De modo que Rapsodia supone para el lector una especie de reconocimiento platónico de Gimferrer: algo que debe subrayarse, pues en los últimos tiempos el autor nos había habituado a la sorpresa (si vale la paradoja). El libro relee creativamente la tradición gimferreriana más temprana: de Mensaje del Tetrarca (1963) tiene el encendimiento y el empaque cosmológico, aunque no su enfatismo; de Arde el mar (1966), el despliegue de su mapa cultural; de La muerte en Beverly Hills (1968), la nervadura visionaria y su bagaje de metáforas contemporáneas.

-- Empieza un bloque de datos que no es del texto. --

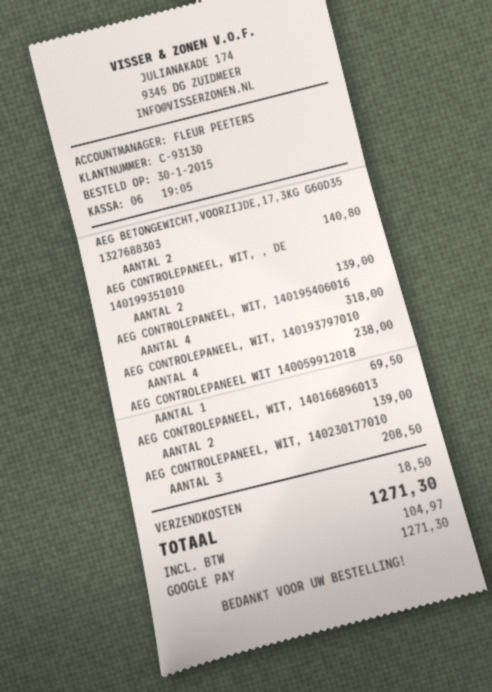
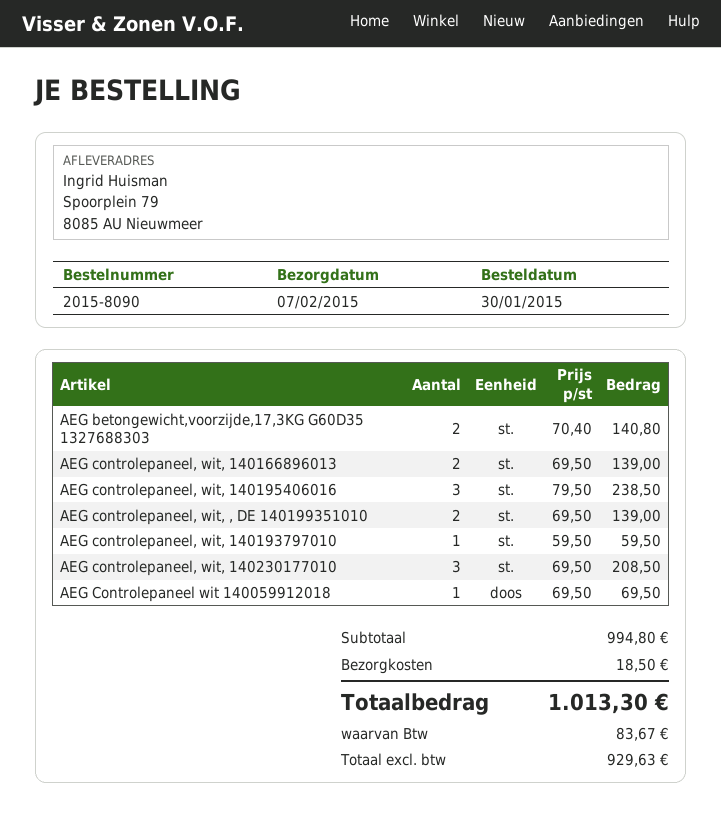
AEG CONTROLEPANEEL, WIT, 140195406016: 4 for 318.00 -> 3 for 238.50
AEG CONTROLEPANEEL, WIT, 140193797010: 4 for 238.00 -> 1 for 59.50
tax: 104.97 -> 83.67
total: 1271.30 -> 1013.30

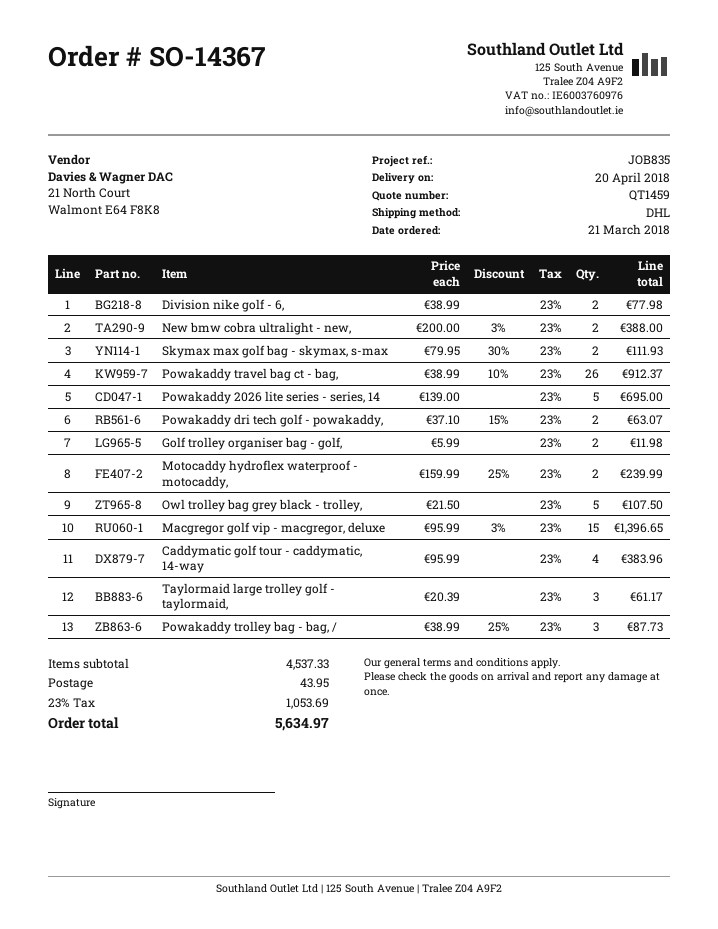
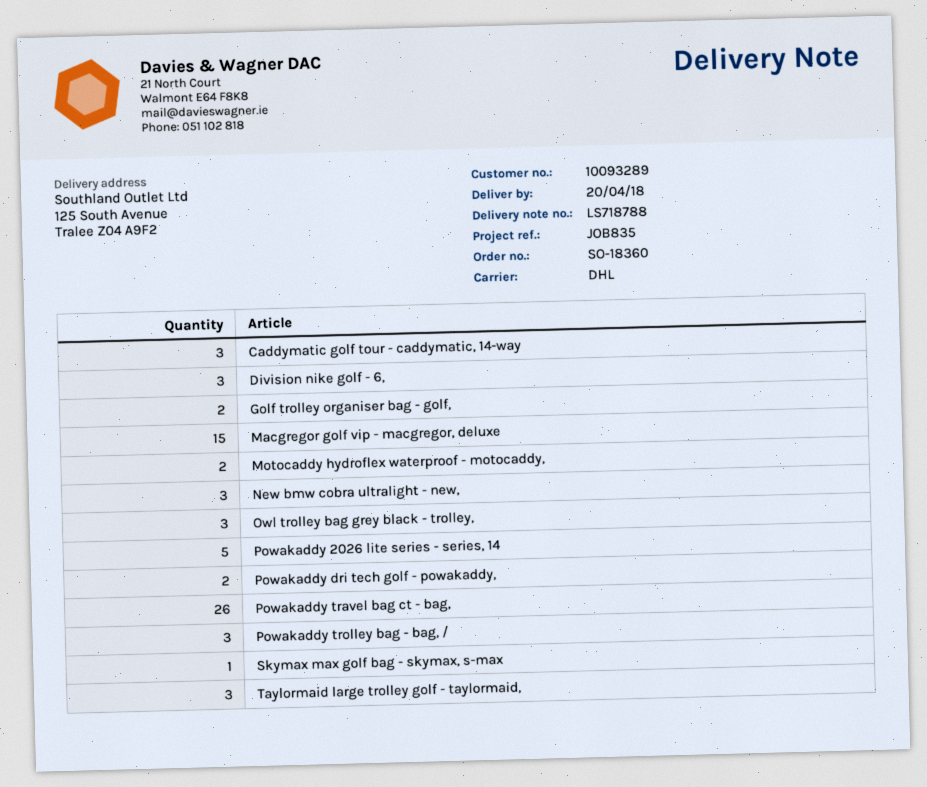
order number: SO-14367 -> SO-18360
Division nike golf - 6,: 2 -> 3
New bmw cobra ultralight - new,: 2 -> 3
Skymax max golf bag - skymax, s-max: 2 -> 1
Owl trolley bag grey black - trolley,: 5 -> 3
Caddymatic golf tour - caddymatic, 14-way: 4 -> 3

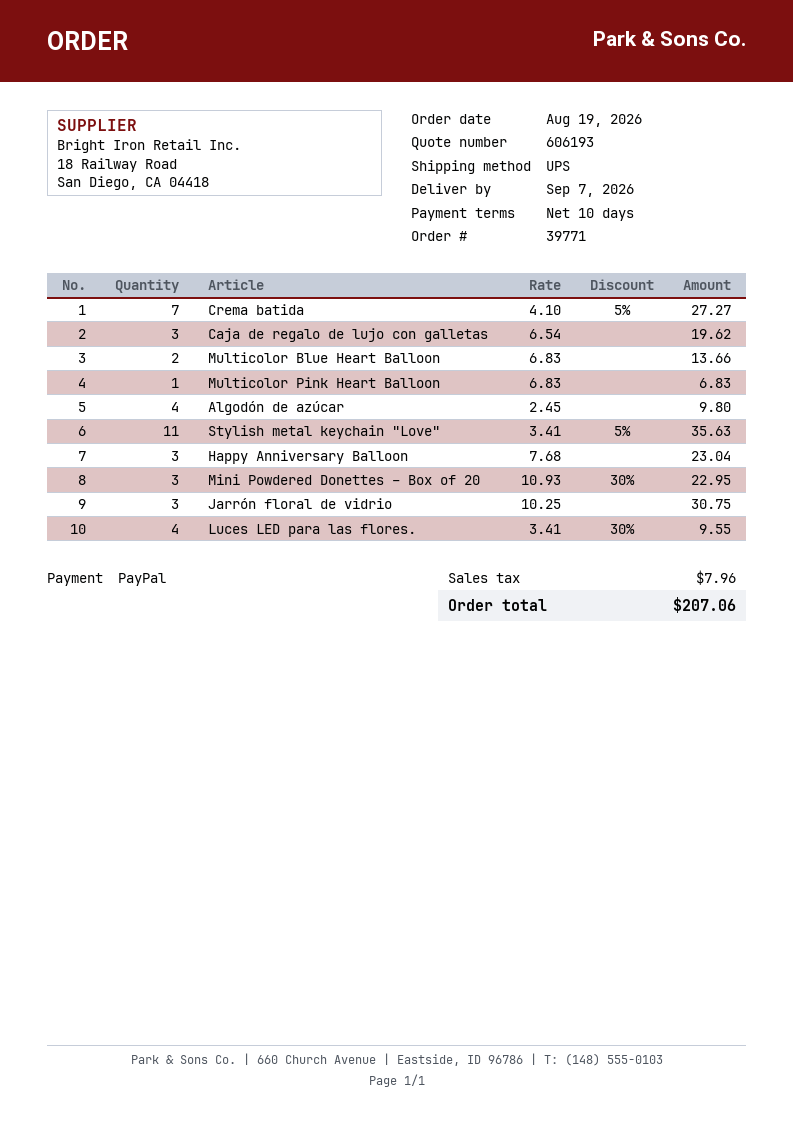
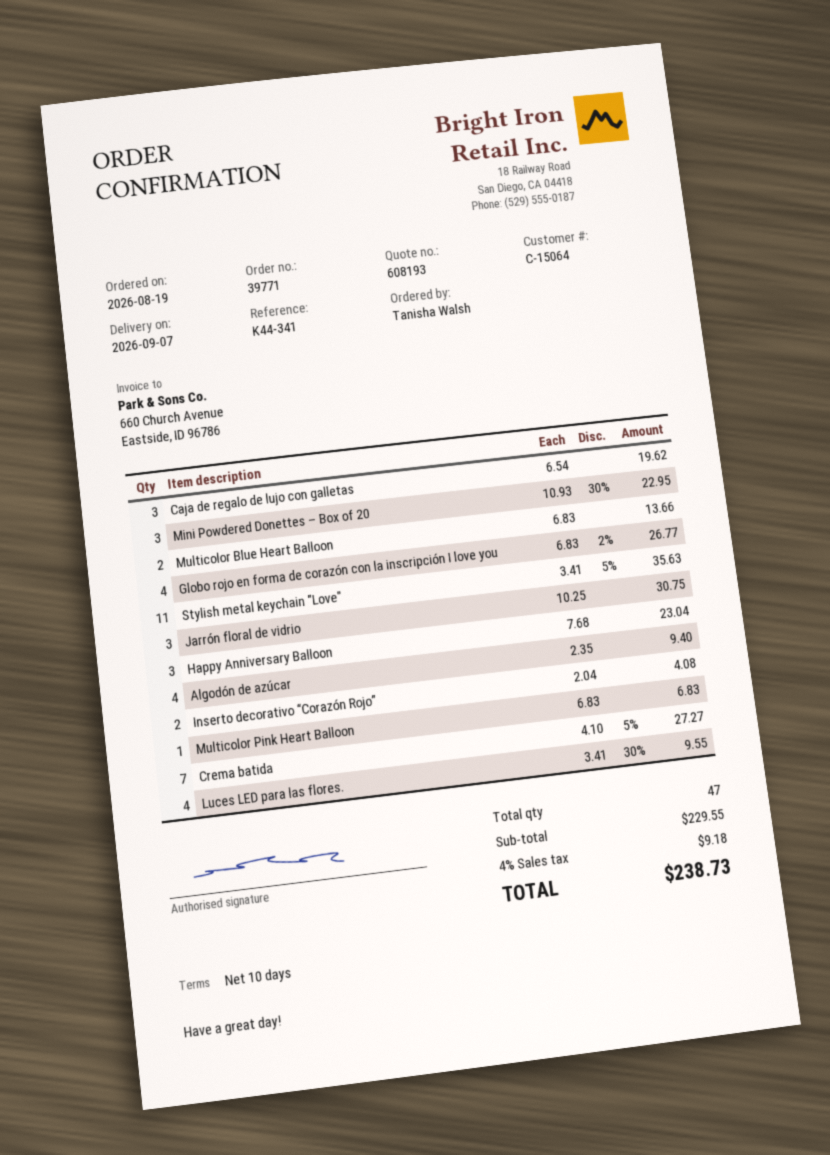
quote number: 606193 -> 608193
Algodón de azúcar: 4 x 2.45 = 9.80 -> 4 x 2.35 = 9.40
Globo rojo en forma de corazón con la inscripción I love you: none -> 4 x 6.83 - 2% = 26.77
Inserto decorativo “Corazón Rojo”: none -> 2 x 2.04 = 4.08
tax: 7.96 -> 9.18
total: 207.06 -> 238.73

Como si quisiera evitarnos lecturas descarriadas, el libro proporciona algunas orientaciones ad usum Delphini: la definición de "rapsodia" del diccionario Oxford (entusiasta y extravagante declamación o composición de tono elevado...), una relación de juicios críticos y una "Nota" donde el autor explica que su redacción le ha llevado seis días, aunque la corrección le ocupara varios meses. Todo ello es adventicio o irrelevante. Se esforzará en vano o simplemente errará el tiro quien pretenda descubrir un argumentario referencial. Por el contrario, Rapsodia es una construcción sostenida por vislumbres suprarreales: "La luz de una campana de titanio / envuelve los viñedos, y en las parras / una sirena de cristal de roca / desde el rosal del aire desgajado / separa nuestros ojos"... La intensidad lírica solo desciende cuando los versos ceden al didactismo metapoético, como en la serie XIV, que defiende la autosuficiencia del poema y un lenguaje cuya validez no está supeditada a los significados externos (y aquí resurge el propósito creacionista de Prometeo o de Luzbel, creo que esta vez sí periclitado): "por versos anteriores al sentido / o por encima del sentido, versos / que significan lo que el verso es, / no lo que puede significar"...
Las fulguraciones de Rapsodia recorren el camino de retorno a la juventud del autor. Soberbiamente dotado para decir la vida en clave artística, Gimferrer ha compuesto un poema recapitulativo cuya maestría y belleza se perciben globalmente, pues todo en él está concertado para la música del conjunto: sin alardes, adornos o excrecencias que pudieran desviar hacia lo accesorio la atención lectora.